I happened to ask what sort of worktops he was looking at, and he suggested that for cost he might well go for wood core with a veneer finish, although if his budget could stretch to it he'd be interested in quartz or granite worktops. I suggested the idea of glass worktops, and at first he didn't think I was serious. He then came out with the first assumption which some people tend to make.
"Glass worktops? Are they going to be really fragile? I tend to be fairly rough in the kitchen, with sharp knives, heavy pans, hot plates and such like. I'd chip or crack a glass worktop in five minutes!" I then pointed out to him that every single day he drove at speeds of up to 70 miles an hour with his face just inches from a rather large sheet of glass that was several times thinner than the glass used in glass worktops for kitchens. He looked blankly at me for a moment, and then said, "Yes, well, but that's different - that's special glass."
The fact that glass worktops are made from an incredibly tough form of glass clearly means that an argument such as this is inherently flawed, and so I pointed out to him again that most professional cooks and chefs use glass chopping boards and glass food preparation boards, all of which are again a good deal thinner than a glass worktop. Again, he looked blank, but I could see he was coming round. At which point another thought occurred to him, and he commented with complete certainty that he'd got me stumped, "Yes, all right, glass worktops may be tough, but glass is transparent - I don't really want the complete contents of my drawers and cupboards visible through the work surface!"

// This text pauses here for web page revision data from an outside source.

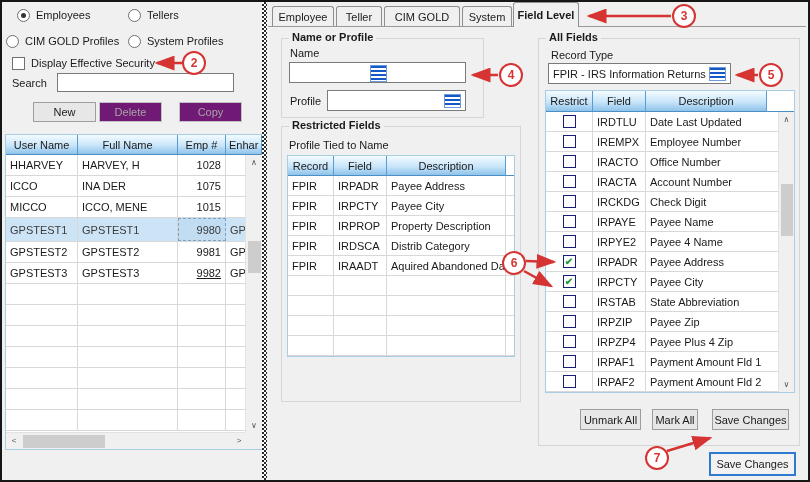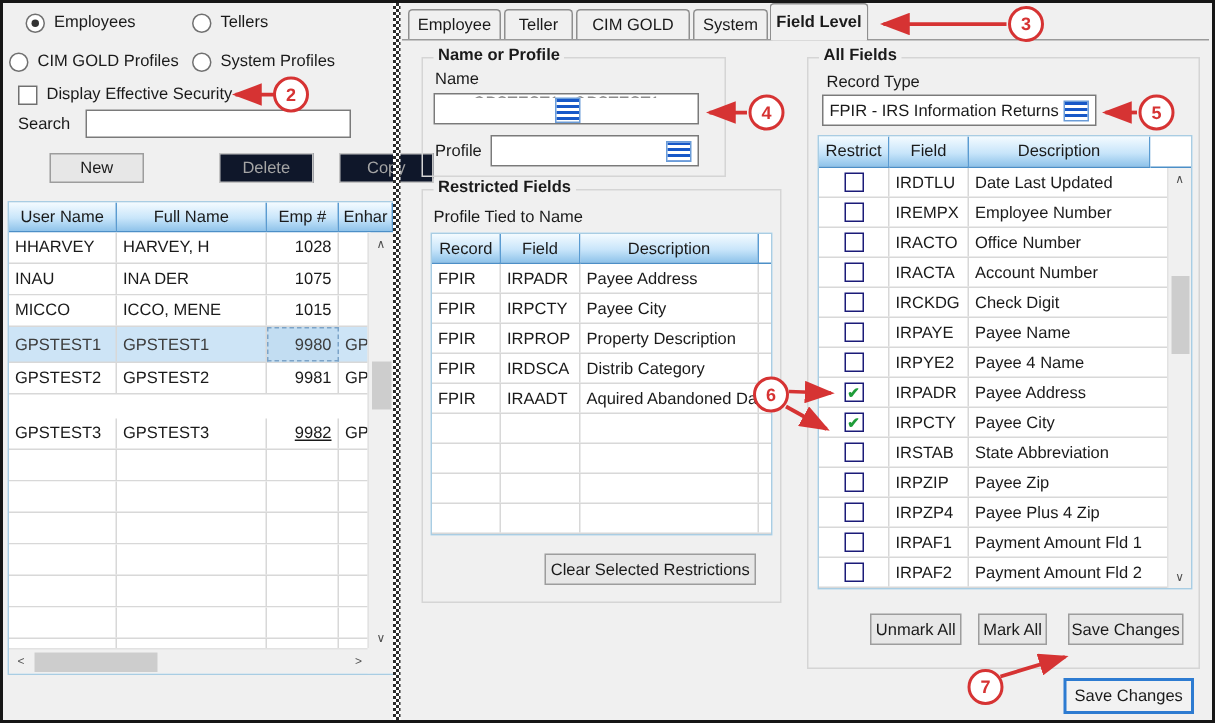--- a/index.html
+++ b/index.html
@@ -14,21 +14,21 @@
   .radio.on::after { content:""; position:absolute; inset:3px; background:#333; border-radius:50%; }
   .cbox { position:absolute; width:13px; height:13px; border:1px solid #707070; background:#fff; }
   
   .txt { position:absolute; background:#fff; border:1px solid #7a7a7a; display:flex; align-items:center; padding:0 4px; overflow:hidden; white-space:nowrap; }
   .txt .val { flex:1; overflow:hidden; white-space:nowrap; }
   input.txt { padding:0 4px; font:11px "Liberation Sans",sans-serif; }
   .lookup { width:17px; height:14px; flex:0 0 17px; margin-left:2px; border:1px solid #6a9cd8;
             background:repeating-linear-gradient(180deg,#1758c8 0 2px,#ffffff 2px 4px); background-color:#fff; cursor:pointer; }
   
   .btn { position:absolute; background:#e7e7e7; border:1px solid #9d9d9d; display:flex; align-items:center; justify-content:center; font-size:11px; cursor:pointer; }
-  .btn.dis { color:#a5a5a5; border-color:#c2c2c2; background:#0f172a; cursor:default;margin-left:47px; }
+  .btn.dis { color:#a5a5a5; border-color:#c2c2c2; background:#701a75; cursor:default; }
   
   .group { position:absolute; border:1px solid #d5d5d5; }
   .gtitle { position:absolute; top:-8px; left:7px; background:#f0f0f0; padding:0 3px; font-weight:bold; white-space:nowrap; }
   
   .grid { position:absolute; background:#fff; border:1px solid #a9cde3; overflow:hidden; }
   .ghead { display:flex; }
   .gh { background:linear-gradient(180deg,#f4fbff 0%,#c8e5fa 55%,#8fc3ea 100%); border-right:1px solid #5a9bd1; border-bottom:1px solid #4c8fc7; display:flex; align-items:center; justify-content:center; overflow:hidden; white-space:nowrap; }
   .gh.sp { background:#fff; border-right:none; }
   .trow { display:flex; border-bottom:1px solid #d8d8d8; background:#fff; }
   .trow.sel { background:#cde4f6; color:#3c3c3c; }
@@ -83,21 +83,21 @@
       <div class="gh" style="flex:1;justify-content:flex-start;padding-left:3px;">Enhar</div>
     </div>
     <div style="position:absolute;left:0;top:20px;width:241px;">
       <div class="trow" style="height:21px;">
         <div class="tc" style="width:72px;">HHARVEY</div>
         <div class="tc" style="width:100px;">HARVEY, H</div>
         <div class="tc num" style="width:48px;">1028</div>
         <div class="tc" style="flex:1;border-right:none;"></div>
       </div>
       <div class="trow" style="height:21px;">
-        <div class="tc" style="width:72px;">INAU</div>
+        <div class="tc" style="width:72px;">ICCO</div>
         <div class="tc" style="width:100px;">INA DER</div>
         <div class="tc num" style="width:48px;">1075</div>
         <div class="tc" style="flex:1;border-right:none;"></div>
       </div>
       <div class="trow" style="height:21px;">
         <div class="tc" style="width:72px;">MICCO</div>
         <div class="tc" style="width:100px;">ICCO, MENE</div>
         <div class="tc num" style="width:48px;">1015</div>
         <div class="tc" style="flex:1;border-right:none;"></div>
       </div>
@@ -106,21 +106,21 @@
         <div class="tc" style="width:100px;">GPSTEST1</div>
         <div class="tc num focuscell" style="width:48px;">9980</div>
         <div class="tc" style="flex:1;border-right:none;">GP</div>
       </div>
       <div class="trow" style="height:21px;">
         <div class="tc" style="width:72px;">GPSTEST2</div>
         <div class="tc" style="width:100px;">GPSTEST2</div>
         <div class="tc num" style="width:48px;">9981</div>
         <div class="tc" style="flex:1;border-right:none;">GP</div>
       </div>
-      <div class="trow" style="height:21px;margin-top:16px;">
+      <div class="trow" style="height:21px;">
         <div class="tc" style="width:72px;">GPSTEST3</div>
         <div class="tc" style="width:100px;">GPSTEST3</div>
         <div class="tc num" style="width:48px;text-decoration:underline;">9982</div>
         <div class="tc" style="flex:1;border-right:none;">GP</div>
       </div>
       <div class="trow" style="height:21px;">
           <div class="tc" style="width:72px;"></div>
           <div class="tc" style="width:100px;"></div>
           <div class="tc" style="width:48px;"></div>
           <div class="tc" style="flex:1;border-right:none;"></div>
@@ -259,21 +259,20 @@
         <div class="tc" style="width:119px;"></div>
         <div class="tc" style="flex:1;border-right:none;"></div>
       </div>
     <div class="trow" style="height:20px;">
         <div class="tc" style="width:46px;"></div>
         <div class="tc" style="width:53px;"></div>
         <div class="tc" style="width:119px;"></div>
         <div class="tc" style="flex:1;border-right:none;"></div>
       </div>
   </div>
-  <div class="btn" style="left:363px;top:369px;width:141px;height:21px;">Clear Selected Restrictions</div>
 
   <div class="group" style="left:538px;top:38px;width:262px;height:408px;">
     <div class="gtitle">All Fields</div>
   </div>
   <div class="lbl" style="left:551px;top:49px;">Record Type</div>
   <div class="txt" style="left:548px;top:63px;width:183px;height:21px;">
     <span class="val">FPIR - IRS Information Returns</span>
     <span class="lookup"></span>
   </div>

Granted, glass can be transparent, but the glass worktops available for kitchens usually have a coloured backing fixed to them. This means that the glass can still be colourless, but by applying an inexpensive coloured backing material the glass instantly becomes filled with colour, as well as now no longer allowing visitors and guests to inspect the contents of your cutlery drawer without having to open it.Clearly looking considerably more convinced than he had started out being, my friend thought a little longer about this, and then asked me, "But how do I fit it? I mean, every kitchen is different in size and shape, and my kitchen's got those silly pipes in the corner and that ludicrously placed electric socket. I'd have to start cutting into the glass worktop, and I'd almost certainly break it or make a real mess of it."
I explained to him that most companies which supply glass worktops and glass splashbacks for kitchens manufacture them to fit, and so they can be supplied with any holes, gaps or grooves already cut, so that the worktop or splashback will fit easily, snugly and precisely, for a very professional and very stylish look. Once I pointed out to him that glass worktops and glass splashbacks have no joins or seams, and are therefore extremely hygienic and easy to keep clean, unlike wood veneers, tiles and porous materials such as granite, he was almost convinced. Only one question was left.
"Yes, it all sounds good. But it's a shame I can't afford it. Glass worktops are fearfully expensive." Not at all, and in fact there are some companies in the UK offering glass worktops and splashbacks at prices which are more affordable than many alternative, and less convenient materials. It's just a shame I wasn't working on a commission basis!